Howdy all, I scoured the site but couldn't find a related post in the past so hopefully I'm not rehashing something that's just been discussed. I have the large front vise that Lee Valley sells and had it previously installed on my doug fir and tamarack bench using two doug fir jaws. I noticed right away that when clamping, the vise would rack from top to bottom. To put it another way, even though I'd planed away the bottom of the front jaw, when I tightened down on the vise the top of the front jaw would rack away from the workpiece. I thought it was due to using a relatively soft wood for the jaws so in my bench tuneup I picked up some maple to redo the vise.

Long story boring, just finished up with the new jaws and the exact same thing is happening. It's almost like the lead screw is basically pulling the whole thing out of alignment when it gets tight. The main issue I have with this in the first place is that the top of the workpiece is never supported when clamped so it vibrates like crazy when I try to saw.
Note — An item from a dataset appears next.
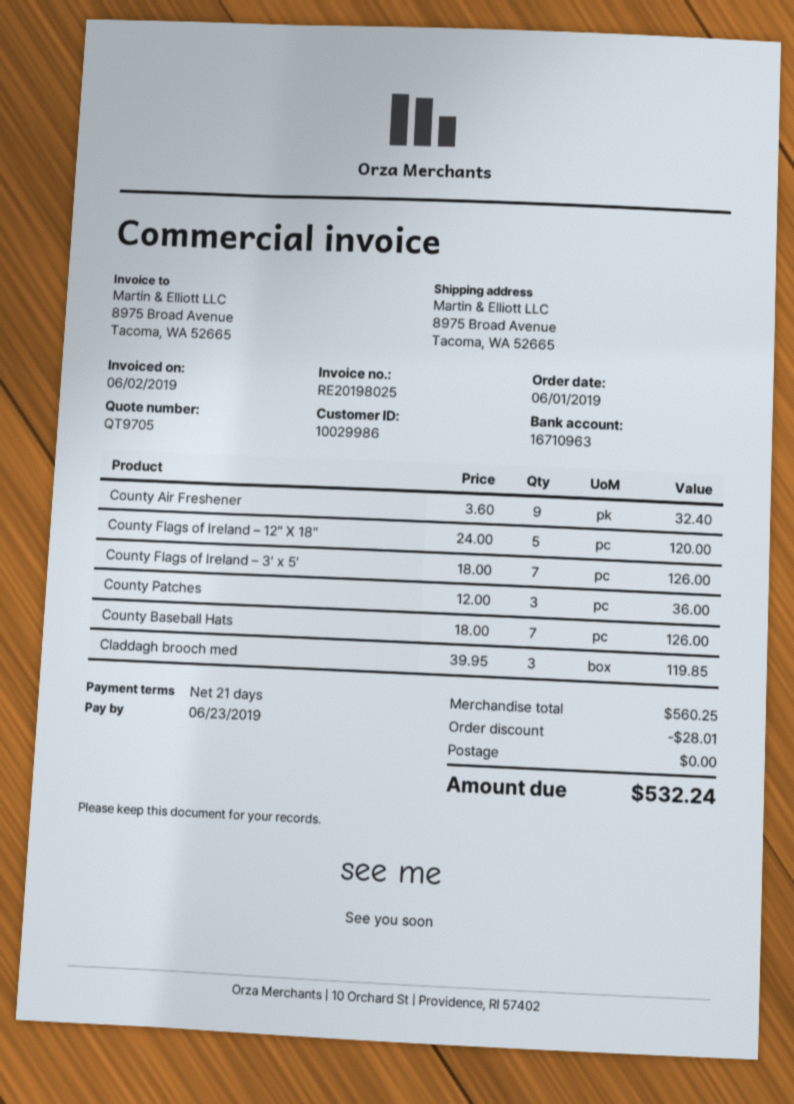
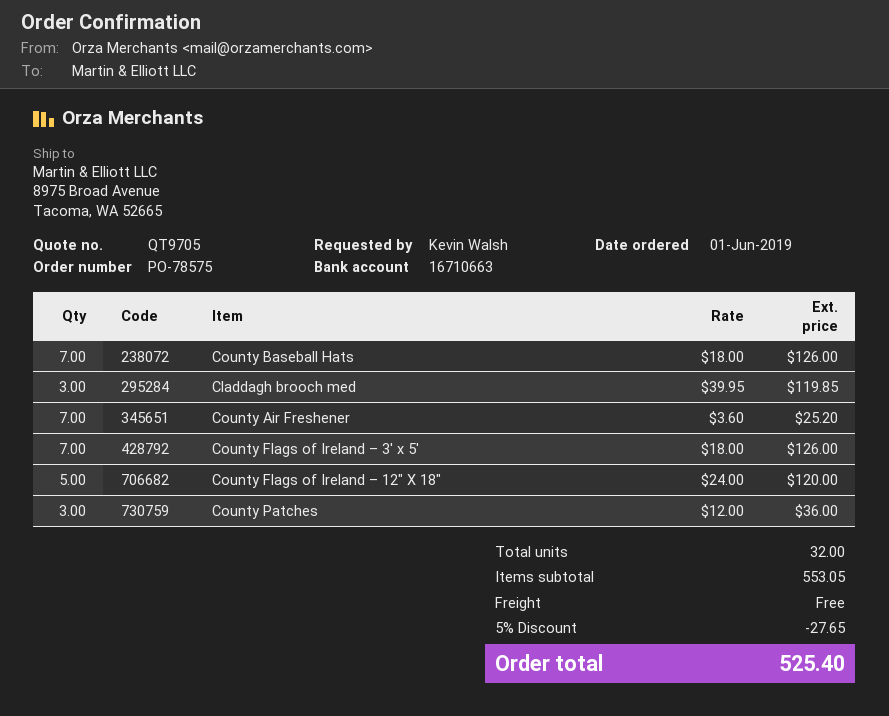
bank account: 16710963 -> 16710663
County Air Freshener: 9 x 3.60 = 32.40 -> 7 x 3.60 = 25.20
subtotal: 560.25 -> 553.05
discount: 28.01 -> 27.65
total: 532.24 -> 525.40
Hopefully this makes some kind of sense, and I'd appreciate any help quite a bit. It was pretty disappointing to go through the 20 something steps only to land back on the same problem! Thanks much,


----------



## HorizontalMike (Jun 3, 2010)

Got any images Matt?

Sight unseen, you might place a shim piece on the underside of the bench top that forces the screw to stay more parallel as the vise closes. Those that I see on LV have alignment rods that should be doing that job.


----------



## Ripthorn (Mar 24, 2010)

I have the economy front vise and experienced the same thing when testing it before fully tightening down the lag bolts on the underside and on the face side (to the bench). Once all was tightened, it reduced, but I still have a little bit of what you are describing, though it is small enough that I was able to plane in an appropriate angle, albeit a little more than what they suggest in the instructions.


----------



## gaitski (Oct 26, 2013)

Mike,

How's this? I realized it's difficult to capture the out of plumbness of the front jaw, but you can see how much it's pulling away from the top compared to the tight grip in the middle. You're correct about the alignment rods, this vise has them along with support collets that are buried in the rear jaw.









Brian,

Good to know, I should go over all the connecting hardware and tighten it all down again. I've planed a slight angle to favor the top edge of the jaws, but maybe I should make that more aggressive.


----------



## crank49 (Apr 7, 2010)

That is the exact same thing my Groz front vise did.
And why I bought another face vise to replace it.
Like this:









I have warned folks that the cheap front vises had racking problems but I always wondered if it was just the cheap ones or the whole group in general.
Looks like I have my answer.


----------